В такую минуту, и вспомнить отца… Впрочем, ничего странного. В детстве, когда страхи, боль и одиночество переполняли его, именно отец оказывался рядом, но не мать, которая отдалялась от него все больше. Чувства и эмоции, охватившие его в этот момент, не сильно отличались от тех, детских.

Лукаш Смолак унаследовал от отца крупную, мускулистую фигуру, добрый нрав и настолько глубокое спокойствие, что, казалось, упади небо, он бы не вздрогнул. В детстве он никогда не видел отца хмурым, ни единого злого слова не слышал. Однако был один случай, который потряс его. Даже не верилось, что это произошло на самом деле.

Лукашу тогда было лет девять или десять, после школы он отправился в лавку к отцу – мать попросила принести килограмм остравских колбасок к ужину. Лавка располагалась возле церкви, прямо посреди их деревни, в низком, побеленном здании. Лукаш вошел, но не застал отца на привычном месте за прилавком. Вдруг со двора позади лавки раздались странные громкие звуки. Он позвал отца, но тот не ответил. Лукаш тихонько прошел за прилавок и открыл дверь подсобки. В полумраке висели мясные туши. Отца здесь не было, и Лукаш отважился пойти дальше. Звуки между тем превратились в истошный, пронзительный визг.

Приоткрыв дверь во двор, Лукаш сощурился – солнце било в глаза. Отец стоял спиной к нему, удерживая коленями поросенка, – он-то и визжал так истошно.
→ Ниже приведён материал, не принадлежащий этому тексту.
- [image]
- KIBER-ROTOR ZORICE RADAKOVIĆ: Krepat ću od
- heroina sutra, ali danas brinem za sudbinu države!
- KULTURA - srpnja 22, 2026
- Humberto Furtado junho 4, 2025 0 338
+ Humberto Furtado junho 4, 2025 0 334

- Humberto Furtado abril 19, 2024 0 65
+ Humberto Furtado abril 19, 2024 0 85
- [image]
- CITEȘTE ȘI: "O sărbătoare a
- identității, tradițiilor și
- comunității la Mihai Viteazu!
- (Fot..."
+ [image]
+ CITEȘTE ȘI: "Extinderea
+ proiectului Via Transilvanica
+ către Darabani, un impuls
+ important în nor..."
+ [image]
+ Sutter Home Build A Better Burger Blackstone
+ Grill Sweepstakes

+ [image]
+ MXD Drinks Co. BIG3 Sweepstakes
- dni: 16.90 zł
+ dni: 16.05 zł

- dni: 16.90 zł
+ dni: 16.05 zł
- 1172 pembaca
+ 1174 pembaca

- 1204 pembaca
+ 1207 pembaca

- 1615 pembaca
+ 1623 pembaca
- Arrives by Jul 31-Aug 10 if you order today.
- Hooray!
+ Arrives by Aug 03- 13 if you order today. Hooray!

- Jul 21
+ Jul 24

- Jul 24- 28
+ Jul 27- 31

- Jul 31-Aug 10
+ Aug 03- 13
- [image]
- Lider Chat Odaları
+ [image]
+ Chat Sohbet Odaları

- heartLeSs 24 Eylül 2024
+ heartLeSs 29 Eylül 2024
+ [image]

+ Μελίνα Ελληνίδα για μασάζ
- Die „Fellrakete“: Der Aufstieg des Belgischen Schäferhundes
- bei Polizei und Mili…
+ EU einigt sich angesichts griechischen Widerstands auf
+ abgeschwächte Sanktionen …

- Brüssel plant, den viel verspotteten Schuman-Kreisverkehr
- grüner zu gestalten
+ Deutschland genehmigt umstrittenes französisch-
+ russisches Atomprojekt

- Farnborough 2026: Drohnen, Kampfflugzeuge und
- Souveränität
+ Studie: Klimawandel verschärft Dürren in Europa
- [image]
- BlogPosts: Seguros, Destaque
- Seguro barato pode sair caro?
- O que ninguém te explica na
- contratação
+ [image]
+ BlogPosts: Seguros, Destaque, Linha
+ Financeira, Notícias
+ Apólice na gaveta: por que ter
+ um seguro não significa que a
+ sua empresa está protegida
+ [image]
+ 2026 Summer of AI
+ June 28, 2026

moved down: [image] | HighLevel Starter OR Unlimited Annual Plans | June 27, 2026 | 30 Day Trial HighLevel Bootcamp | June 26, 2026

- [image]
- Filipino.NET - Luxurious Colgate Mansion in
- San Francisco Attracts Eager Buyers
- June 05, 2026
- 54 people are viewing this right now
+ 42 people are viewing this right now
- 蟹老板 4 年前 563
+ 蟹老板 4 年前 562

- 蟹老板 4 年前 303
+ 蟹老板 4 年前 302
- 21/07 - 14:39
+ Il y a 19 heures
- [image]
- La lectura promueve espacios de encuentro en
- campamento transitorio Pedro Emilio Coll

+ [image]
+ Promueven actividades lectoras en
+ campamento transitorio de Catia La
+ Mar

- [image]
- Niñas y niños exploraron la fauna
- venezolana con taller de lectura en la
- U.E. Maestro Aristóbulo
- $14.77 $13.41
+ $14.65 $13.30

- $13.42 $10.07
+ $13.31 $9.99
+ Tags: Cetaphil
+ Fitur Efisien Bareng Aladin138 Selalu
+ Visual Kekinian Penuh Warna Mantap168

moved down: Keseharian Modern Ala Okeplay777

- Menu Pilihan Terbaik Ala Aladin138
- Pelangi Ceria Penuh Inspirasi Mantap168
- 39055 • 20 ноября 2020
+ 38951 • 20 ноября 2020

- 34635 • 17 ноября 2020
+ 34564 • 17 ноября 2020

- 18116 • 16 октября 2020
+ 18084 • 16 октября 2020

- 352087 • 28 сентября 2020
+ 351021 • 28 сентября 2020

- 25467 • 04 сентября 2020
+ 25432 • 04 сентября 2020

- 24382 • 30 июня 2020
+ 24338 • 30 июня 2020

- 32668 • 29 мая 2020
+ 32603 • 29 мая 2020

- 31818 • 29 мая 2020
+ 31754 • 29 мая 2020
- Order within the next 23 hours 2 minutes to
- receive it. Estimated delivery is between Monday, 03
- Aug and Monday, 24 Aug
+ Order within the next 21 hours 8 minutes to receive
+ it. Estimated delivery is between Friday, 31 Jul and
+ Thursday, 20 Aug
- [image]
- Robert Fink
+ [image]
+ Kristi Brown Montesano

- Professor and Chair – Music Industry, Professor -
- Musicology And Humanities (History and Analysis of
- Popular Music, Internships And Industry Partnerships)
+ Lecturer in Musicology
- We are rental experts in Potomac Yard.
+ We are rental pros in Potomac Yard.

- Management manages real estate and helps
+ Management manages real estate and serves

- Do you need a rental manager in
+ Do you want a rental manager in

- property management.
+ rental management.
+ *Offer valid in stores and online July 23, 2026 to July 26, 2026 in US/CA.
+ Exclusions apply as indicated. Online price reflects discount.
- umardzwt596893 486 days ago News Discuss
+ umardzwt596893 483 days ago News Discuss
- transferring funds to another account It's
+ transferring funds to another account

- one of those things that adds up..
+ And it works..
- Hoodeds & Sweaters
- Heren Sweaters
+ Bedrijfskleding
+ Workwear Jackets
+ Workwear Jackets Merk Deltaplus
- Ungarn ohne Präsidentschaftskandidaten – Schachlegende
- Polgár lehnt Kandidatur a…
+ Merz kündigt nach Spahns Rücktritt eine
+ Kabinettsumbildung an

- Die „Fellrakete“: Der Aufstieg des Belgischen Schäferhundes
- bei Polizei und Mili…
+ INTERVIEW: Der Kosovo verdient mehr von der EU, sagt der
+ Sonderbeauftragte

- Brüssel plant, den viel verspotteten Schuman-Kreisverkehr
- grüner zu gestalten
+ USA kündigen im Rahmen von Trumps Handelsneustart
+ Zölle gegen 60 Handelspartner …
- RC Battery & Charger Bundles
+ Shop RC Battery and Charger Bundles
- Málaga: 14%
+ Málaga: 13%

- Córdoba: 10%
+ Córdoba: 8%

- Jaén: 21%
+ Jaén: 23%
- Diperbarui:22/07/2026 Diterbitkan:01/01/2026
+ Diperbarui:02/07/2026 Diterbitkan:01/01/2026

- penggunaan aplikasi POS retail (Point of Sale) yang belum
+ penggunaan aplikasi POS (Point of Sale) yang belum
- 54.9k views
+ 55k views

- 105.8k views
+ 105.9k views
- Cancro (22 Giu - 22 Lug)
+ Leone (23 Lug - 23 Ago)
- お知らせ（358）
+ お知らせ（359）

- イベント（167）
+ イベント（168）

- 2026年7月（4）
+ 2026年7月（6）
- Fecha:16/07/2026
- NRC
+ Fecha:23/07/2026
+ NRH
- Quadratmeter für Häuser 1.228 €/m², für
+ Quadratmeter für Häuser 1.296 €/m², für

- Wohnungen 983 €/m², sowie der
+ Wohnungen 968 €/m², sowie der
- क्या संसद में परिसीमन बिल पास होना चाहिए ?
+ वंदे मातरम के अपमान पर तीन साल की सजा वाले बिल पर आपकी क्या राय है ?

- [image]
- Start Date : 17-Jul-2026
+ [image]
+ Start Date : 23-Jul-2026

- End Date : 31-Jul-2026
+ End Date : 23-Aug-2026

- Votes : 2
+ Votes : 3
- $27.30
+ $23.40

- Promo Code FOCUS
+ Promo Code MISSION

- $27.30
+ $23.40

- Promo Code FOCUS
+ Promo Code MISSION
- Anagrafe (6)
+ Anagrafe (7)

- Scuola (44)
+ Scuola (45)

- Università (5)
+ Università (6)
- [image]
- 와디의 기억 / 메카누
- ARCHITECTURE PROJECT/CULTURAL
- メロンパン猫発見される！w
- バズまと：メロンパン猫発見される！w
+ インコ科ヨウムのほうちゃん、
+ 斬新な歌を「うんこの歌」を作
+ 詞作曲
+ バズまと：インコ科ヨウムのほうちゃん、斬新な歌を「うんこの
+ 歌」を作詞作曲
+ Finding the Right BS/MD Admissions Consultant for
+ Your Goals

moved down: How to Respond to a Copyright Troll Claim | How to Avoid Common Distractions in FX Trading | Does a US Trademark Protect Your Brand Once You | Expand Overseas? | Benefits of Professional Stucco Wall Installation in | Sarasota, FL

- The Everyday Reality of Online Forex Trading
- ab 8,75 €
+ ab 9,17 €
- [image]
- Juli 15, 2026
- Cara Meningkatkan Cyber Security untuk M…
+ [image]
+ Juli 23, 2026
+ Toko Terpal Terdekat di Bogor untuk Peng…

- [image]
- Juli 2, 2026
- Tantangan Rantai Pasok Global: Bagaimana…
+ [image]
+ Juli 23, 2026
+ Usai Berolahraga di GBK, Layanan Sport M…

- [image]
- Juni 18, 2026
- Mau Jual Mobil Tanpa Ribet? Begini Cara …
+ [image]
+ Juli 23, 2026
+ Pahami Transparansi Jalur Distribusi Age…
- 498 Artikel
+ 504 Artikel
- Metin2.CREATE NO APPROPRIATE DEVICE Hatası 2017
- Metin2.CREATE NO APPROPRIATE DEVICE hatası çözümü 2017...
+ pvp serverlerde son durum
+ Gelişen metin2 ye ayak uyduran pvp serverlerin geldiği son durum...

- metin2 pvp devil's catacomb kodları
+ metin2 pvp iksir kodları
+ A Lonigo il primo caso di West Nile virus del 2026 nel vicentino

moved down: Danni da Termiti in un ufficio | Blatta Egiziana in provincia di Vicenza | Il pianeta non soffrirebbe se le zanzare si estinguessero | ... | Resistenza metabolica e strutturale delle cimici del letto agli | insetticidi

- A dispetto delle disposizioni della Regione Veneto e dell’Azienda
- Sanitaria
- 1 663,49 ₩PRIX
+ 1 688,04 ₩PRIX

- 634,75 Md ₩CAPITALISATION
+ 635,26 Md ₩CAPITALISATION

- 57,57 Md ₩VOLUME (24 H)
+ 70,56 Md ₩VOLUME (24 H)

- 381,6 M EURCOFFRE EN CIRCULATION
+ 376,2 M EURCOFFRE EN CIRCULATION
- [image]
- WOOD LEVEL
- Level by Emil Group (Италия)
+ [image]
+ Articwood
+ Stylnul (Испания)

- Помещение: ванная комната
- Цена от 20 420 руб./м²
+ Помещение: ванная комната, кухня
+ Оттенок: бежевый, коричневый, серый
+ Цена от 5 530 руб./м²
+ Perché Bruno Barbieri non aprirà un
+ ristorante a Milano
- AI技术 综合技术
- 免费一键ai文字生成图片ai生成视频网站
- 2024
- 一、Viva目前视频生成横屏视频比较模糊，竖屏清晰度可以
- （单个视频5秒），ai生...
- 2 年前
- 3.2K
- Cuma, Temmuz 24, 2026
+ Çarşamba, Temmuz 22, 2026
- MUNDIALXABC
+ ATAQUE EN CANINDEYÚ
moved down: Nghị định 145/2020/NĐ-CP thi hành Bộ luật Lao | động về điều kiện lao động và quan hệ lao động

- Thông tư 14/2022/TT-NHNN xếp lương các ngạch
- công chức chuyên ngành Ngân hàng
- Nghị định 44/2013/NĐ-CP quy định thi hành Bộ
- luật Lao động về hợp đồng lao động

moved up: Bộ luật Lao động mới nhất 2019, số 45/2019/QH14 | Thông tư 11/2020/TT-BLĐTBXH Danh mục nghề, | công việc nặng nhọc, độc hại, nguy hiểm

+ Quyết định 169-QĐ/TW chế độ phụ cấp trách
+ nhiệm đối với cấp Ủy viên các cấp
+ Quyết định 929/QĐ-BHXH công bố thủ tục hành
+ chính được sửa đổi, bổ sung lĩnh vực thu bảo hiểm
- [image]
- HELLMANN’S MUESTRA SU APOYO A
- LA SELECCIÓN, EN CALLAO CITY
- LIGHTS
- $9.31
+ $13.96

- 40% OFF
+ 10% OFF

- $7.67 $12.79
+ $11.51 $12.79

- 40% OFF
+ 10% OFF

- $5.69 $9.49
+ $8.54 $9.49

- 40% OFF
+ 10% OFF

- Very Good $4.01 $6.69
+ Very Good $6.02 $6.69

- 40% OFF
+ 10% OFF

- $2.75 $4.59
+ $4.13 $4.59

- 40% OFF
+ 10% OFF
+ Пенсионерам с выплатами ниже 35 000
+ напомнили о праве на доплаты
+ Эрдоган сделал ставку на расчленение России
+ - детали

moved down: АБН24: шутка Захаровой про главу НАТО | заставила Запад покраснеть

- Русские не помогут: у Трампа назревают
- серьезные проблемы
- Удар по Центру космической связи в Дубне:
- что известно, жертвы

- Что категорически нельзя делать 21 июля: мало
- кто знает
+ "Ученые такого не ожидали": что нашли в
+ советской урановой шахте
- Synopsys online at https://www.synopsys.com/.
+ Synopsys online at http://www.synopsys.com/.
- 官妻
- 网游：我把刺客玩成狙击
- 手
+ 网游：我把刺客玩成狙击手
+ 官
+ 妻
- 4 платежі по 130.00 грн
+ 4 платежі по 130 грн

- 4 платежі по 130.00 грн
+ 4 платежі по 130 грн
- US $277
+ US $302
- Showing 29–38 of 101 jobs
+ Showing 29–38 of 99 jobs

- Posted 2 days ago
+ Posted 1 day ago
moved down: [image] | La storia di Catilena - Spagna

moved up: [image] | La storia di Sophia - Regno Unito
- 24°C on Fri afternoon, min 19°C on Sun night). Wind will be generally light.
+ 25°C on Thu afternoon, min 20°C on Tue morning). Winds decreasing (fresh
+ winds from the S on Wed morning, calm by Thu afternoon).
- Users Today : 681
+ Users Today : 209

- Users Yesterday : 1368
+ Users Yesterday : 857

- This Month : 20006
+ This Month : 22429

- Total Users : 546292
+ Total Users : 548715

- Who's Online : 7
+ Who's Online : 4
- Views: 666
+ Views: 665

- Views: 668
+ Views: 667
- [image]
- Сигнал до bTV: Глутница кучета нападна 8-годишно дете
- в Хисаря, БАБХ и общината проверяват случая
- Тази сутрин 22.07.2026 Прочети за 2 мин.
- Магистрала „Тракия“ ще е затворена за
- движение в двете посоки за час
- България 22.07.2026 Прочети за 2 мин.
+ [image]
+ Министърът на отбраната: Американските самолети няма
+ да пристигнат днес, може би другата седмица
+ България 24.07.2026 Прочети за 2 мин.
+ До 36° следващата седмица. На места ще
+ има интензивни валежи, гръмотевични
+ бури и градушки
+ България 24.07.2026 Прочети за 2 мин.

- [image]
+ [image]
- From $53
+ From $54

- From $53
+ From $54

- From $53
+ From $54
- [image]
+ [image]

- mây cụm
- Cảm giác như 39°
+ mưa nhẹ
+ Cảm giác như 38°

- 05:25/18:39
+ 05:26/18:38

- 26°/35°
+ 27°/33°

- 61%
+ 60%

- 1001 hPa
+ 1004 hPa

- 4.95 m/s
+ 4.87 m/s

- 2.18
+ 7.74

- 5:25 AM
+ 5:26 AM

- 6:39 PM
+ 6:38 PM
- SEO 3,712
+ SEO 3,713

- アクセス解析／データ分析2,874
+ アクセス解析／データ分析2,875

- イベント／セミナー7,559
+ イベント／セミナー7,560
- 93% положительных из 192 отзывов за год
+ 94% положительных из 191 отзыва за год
И тут тяжелый молоток опустился на голову животного. Визг смолк. Отец отбросил молоток, вынул из кармана фартука длинный нож и быстро, одним движением перерезал поросенку горло. Поток крови, пульсируя, хлынул на каменные плиты, которыми был замощен двор, устремляясь в канализацию. С каждым толчком пульсация становилась все слабее и слабее.

И тут отец увидел Лукаша. Он подошел к нему, положил руки на плечи, развернул так, чтобы Лукаш не видел поросенка, и, повесив по пути окровавленный кожаный фартук на дверь кладовой, увел обратно в лавку. Там он сел и терпеливо стал рассказывать рыдающему Лукашу об ужасной необходимости насилия в жизни.